Power Spectrum Multipoles of Survey Data (ConvolvedFFTPower)

The ConvolvedFFTPower class computes the power spectrum multipoles \(P_\ell(k)\) for data from an observational survey that includes non-trivial selection effects. The input data is expected to be in the form of angular coordinates (right ascension and declination) and redshift. The measured power spectrum multipoles represent the true multipoles convolved with the window function. Here, the window function refers to the Fourier transform of the survey volume. In this section, we provide an overview of the FFT-based algorithm used to compute the multipoles and detail important things to know for the user to get up and running quickly.

Note

To jump right into the ConvolvedFFTPower algorithm, see this cookbook recipe for a detailed walk-through of the algorithm.

Some Background

We begin by defining the estimator for the multipole power spectrum, often referred to as the “Yamamoto estimator” in the literature (Yamamoto et al 2006):

(1)\[P_\ell = \frac{2\ell+1}{A} \int \frac{\d\Omega_k}{4\pi} \left [ \int \d\vrone \ F(\vrone) e^{i \vk \cdot \vrone} \int \d\vrtwo \ F(\vrtwo) e^{-i \vk \cdot \vrtwo} \L_\ell(\vkhat \cdot \vrhat_2) - P_\ell^{\rm noise}(\vk) \right ].\]

where \(\Omega_k\) represents the solid angle in Fourier space, and \(\L_\ell\) is the Legendre polynomial of order \(\ell\). The weighted density field \(F(\vr)\) is defined as

(2)\[F(\vr) = \wfkp(\vr) \left[ n_g'(\vr) - \alpha' \ n'_s(\vr)\right],\]

where \(n_g'\) and \(n_s'\) are the number densities for the galaxy catalog and synthetic catalog of randoms object, respectively, and \(\alpha'\) is the ratio of the number of real galaxies to random galaxies. Often, the catalog of random objects has a much higher number density than the galaxy catalog, and the factor of \(\alpha'\) re-normalizes to the proper number density. The normalization \(A\) is given by

(3)\[A = \int \d\vr [n'_g(\vr) \wfkp(\vr)]^2.\]
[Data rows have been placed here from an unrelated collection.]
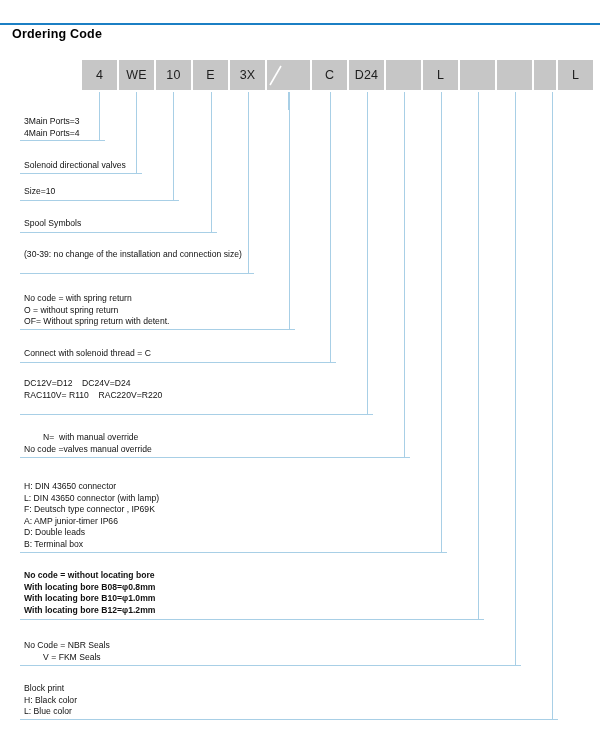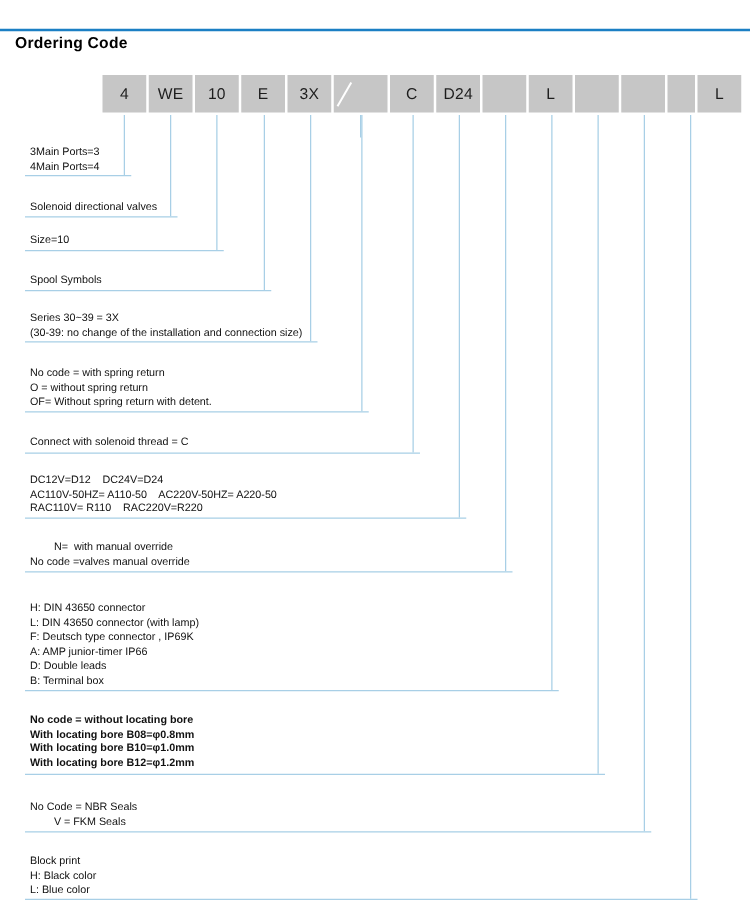--- a/index.html
+++ b/index.html
@@ -184,22 +184,22 @@
     <div class="vline" style="left: 552px; top: 92px; height: 627px; background: rgb(168, 207, 230);"></div>
     <div class="hline" style="left: 20px; top: 719px; width: 538px; background: rgb(168, 207, 230);"></div>
     <div class="vline" style="left: 288px; top: 92px; height: 18px; background: rgb(168, 207, 230);"></div>
   </div>
 
 <div id="desc-layer">
     <div class="desc" style="left: 24px; top: 116px; color: rgb(17, 17, 17);"><span class="line">3Main Ports=3</span><span class="line">4Main Ports=4</span></div>
     <div class="desc" style="left: 24px; top: 160px; color: rgb(17, 17, 17);"><span class="line">Solenoid directional valves</span></div>
     <div class="desc" style="left: 24px; top: 186px; color: rgb(17, 17, 17);"><span class="line">Size=10</span></div>
     <div class="desc" style="left: 24px; top: 218px; color: rgb(17, 17, 17);"><span class="line">Spool Symbols</span></div>
-    <div class="desc" style="left: 24px; top: 249px; color: rgb(17, 17, 17);"><span class="line">Series 30~39 = 3X</span><span class="line">(30-39: no change of the installation and connection size)</span></div>
+    <div class="desc" style="left: 24px; top: 249px; color: rgb(17, 17, 17);"><span class="line">(30-39: no change of the installation and connection size)</span></div>
     <div class="desc" style="left: 24px; top: 293px; color: rgb(17, 17, 17);"><span class="line">No code = with spring return</span><span class="line">O = without spring return</span><span class="line">OF= Without spring return with detent.</span></div>
     <div class="desc" style="left: 24px; top: 348px; color: rgb(17, 17, 17);"><span class="line">Connect with solenoid thread = C</span></div>
-    <div class="desc" style="left: 24px; top: 378px; color: rgb(17, 17, 17);"><span class="line">DC12V=D12    DC24V=D24</span><span class="line">AC110V-50HZ= A110-50    AC220V-50HZ= A220-50</span><span class="line">RAC110V= R110    RAC220V=R220</span></div>
+    <div class="desc" style="left: 24px; top: 378px; color: rgb(17, 17, 17);"><span class="line">DC12V=D12    DC24V=D24</span><span class="line">RAC110V= R110    RAC220V=R220</span></div>
     <div class="desc" style="left: 24px; top: 432px; color: rgb(17, 17, 17);"><span class="line">        N=  with manual override</span><span class="line">No code =valves manual override</span></div>
     <div class="desc" style="left: 24px; top: 481px; color: rgb(17, 17, 17);"><span class="line">H: DIN 43650 connector</span><span class="line">L: DIN 43650 connector (with lamp)</span><span class="line">F: Deutsch type connector , IP69K</span><span class="line">A: AMP junior-timer IP66</span><span class="line">D: Double leads</span><span class="line">B: Terminal box</span></div>
     <div class="desc" style="left: 24px; top: 570px; color: rgb(17, 17, 17); font-weight: bold;"><span class="line">No code = without locating bore</span><span class="line">With locating bore B08=φ0.8mm</span><span class="line">With locating bore B10=φ1.0mm</span><span class="line">With locating bore B12=φ1.2mm</span></div>
     <div class="desc" style="left: 24px; top: 640px; color: rgb(17, 17, 17);"><span class="line">No Code = NBR Seals</span><span class="line">        V = FKM Seals</span></div>
     <div class="desc" style="left: 24px; top: 683px; color: rgb(17, 17, 17);"><span class="line">Block print</span><span class="line">H: Black color</span><span class="line">L: Blue color</span></div>
   </div>
 
 </body></html>

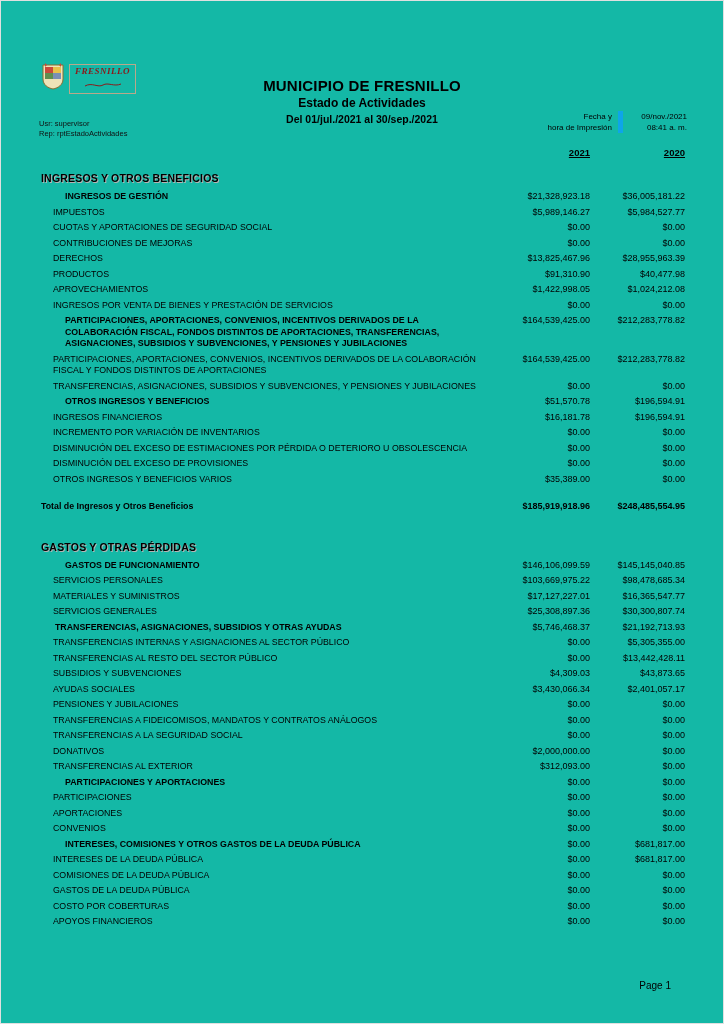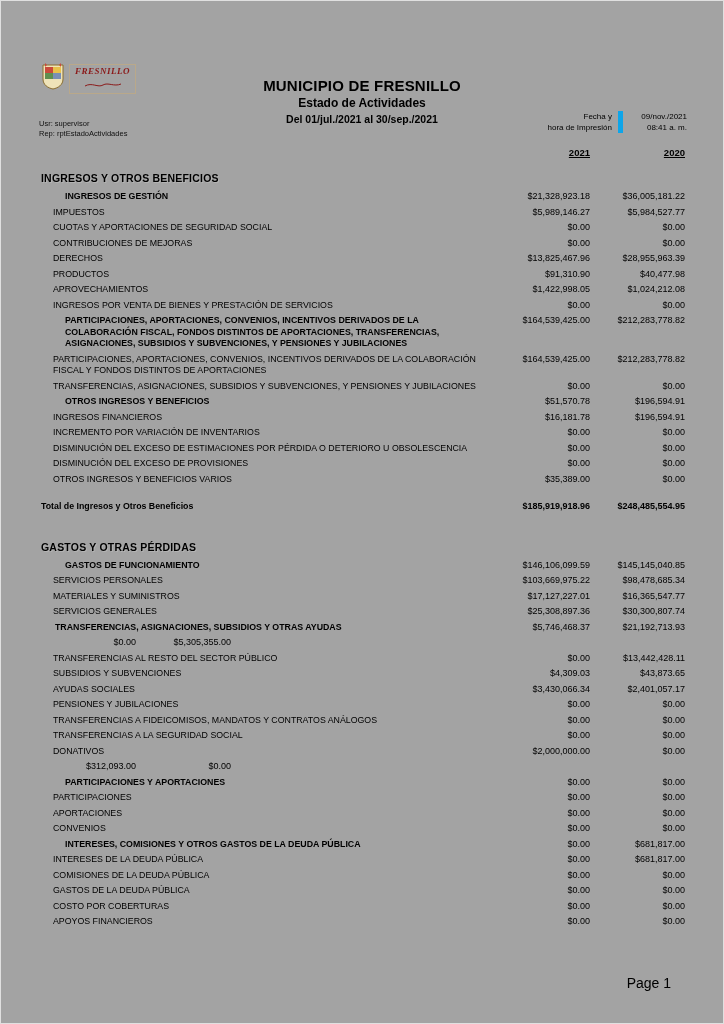--- a/index.html
+++ b/index.html
@@ -1,19 +1,19 @@
 <!DOCTYPE html>
 <html><head>
 <meta charset="utf-8">
 <style>
   html,body{margin:0;padding:0;background:#f2f2f2;}
   .page{
     position:relative;
     width:724px;height:1024px;
-    background:#a3a3a3;
+    background:#14b8a6;
     border:1px solid #e0e0e0;
     box-sizing:border-box;
     font-family:"Liberation Sans","DejaVu Sans",sans-serif;
     color:#000;
     overflow:hidden;
   }
   
   .logo{position:absolute;left:40px;top:62px;display:flex;align-items:center;gap:4px;}
   .wordmark{border:1px solid #b9a88a;padding:2px 5px 1px 5px;text-align:center;line-height:1;}
   .wordmark .wm-text{font-family:"Liberation Serif","DejaVu Serif",serif;font-style:italic;font-weight:bold;font-size:9px;color:#8b1a1a;letter-spacing:.5px;display:block;}
@@ -36,21 +36,21 @@
   .row .v{width:95px;flex:0 0 auto;text-align:right;font-size:9px;line-height:11.5px;}
   .row.section{margin-top:8px;margin-bottom:2px;}
   .row.section .lbl{font-weight:bold;font-size:10.5px;line-height:13px;text-shadow:1px 1px 0 #b4b4b4;letter-spacing:.2px;}
   .row.group .lbl{font-weight:bold;padding-left:24px;}
   .row.group-indent .lbl{font-weight:bold;padding-left:14px;}
   .row.item .lbl{padding-left:12px;}
   .row.total{margin-top:12px;margin-bottom:24px;}
   .row.total .lbl{font-weight:bold;}
   .row.total .v{font-weight:bold;}
   
-  .footer{position:absolute;right:52px;bottom:32px;font-size:14px;}
+  .footer{position:absolute;right:52px;bottom:32px;font-size:10px;}
 </style>
 </head>
 <body>
 
 <div class="page">
 
   <div class="logo">
     <span>
       <svg width="24" height="27" viewBox="0 0 24 27">
         <path d="M2 2 H22 V16 C22 22 17 25 12 26 C7 25 2 22 2 16 Z" fill="#efe3b8" stroke="#8a6d2f" stroke-width="1"></path>
@@ -222,20 +222,21 @@
           <div class="lbl">SERVICIOS GENERALES</div>
           <div class="v">$25,308,897.36</div>
           <div class="v">$30,300,807.74</div>
         </div>
         <div class="row group-indent">
           <div class="lbl">TRANSFERENCIAS, ASIGNACIONES, SUBSIDIOS Y OTRAS AYUDAS</div>
           <div class="v">$5,746,468.37</div>
           <div class="v">$21,192,713.93</div>
         </div>
         <div class="row item">
+          <div class="lbl">TRANSFERENCIAS INTERNAS Y ASIGNACIONES AL SECTOR PÚBLICO</div>
           <div class="v">$0.00</div>
           <div class="v">$5,305,355.00</div>
         </div>
         <div class="row item">
           <div class="lbl">TRANSFERENCIAS AL RESTO DEL SECTOR PÚBLICO</div>
           <div class="v">$0.00</div>
           <div class="v">$13,442,428.11</div>
         </div>
         <div class="row item">
           <div class="lbl">SUBSIDIOS Y SUBVENCIONES</div>
@@ -261,20 +262,21 @@
           <div class="lbl">TRANSFERENCIAS A LA SEGURIDAD SOCIAL</div>
           <div class="v">$0.00</div>
           <div class="v">$0.00</div>
         </div>
         <div class="row item">
           <div class="lbl">DONATIVOS</div>
           <div class="v">$2,000,000.00</div>
           <div class="v">$0.00</div>
         </div>
         <div class="row item">
+          <div class="lbl">TRANSFERENCIAS AL EXTERIOR</div>
           <div class="v">$312,093.00</div>
           <div class="v">$0.00</div>
         </div>
         <div class="row group">
           <div class="lbl">PARTICIPACIONES Y APORTACIONES</div>
           <div class="v">$0.00</div>
           <div class="v">$0.00</div>
         </div>
         <div class="row item">
           <div class="lbl">PARTICIPACIONES</div>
The shot noise \(P_\ell^{\rm noise}\) in equation (1) is

(4)\[P_\ell^{\rm noise}(\vk) = (1 + \alpha') \int \d\vr \ n'_g(\vr) \wfkp^2(\vr) \L_\ell (\vkhat \cdot \vrhat).\]

The FKP weights, first derived in Feldman, Kaiser, and Peacock 1994, minimize the variance of the estimator at a desired power spectrum value. Denoted as \(w_\mathrm{FKP}\), these weights are given by

(5)\[w_\mathrm{FKP}(\vr) = \frac{1}{1 + n_g'(\vr) P_0},\]

where \(P_0\) is the power spectrum amplitude in units of \(h^{-3} \mathrm{Mpc}^3\) where the estimator is optimized. For typically galaxy survey analyses, a value of order \(P_0 = 10^{4} \ h^{-3} \mathrm{Mpc}^3\) is usually assumed.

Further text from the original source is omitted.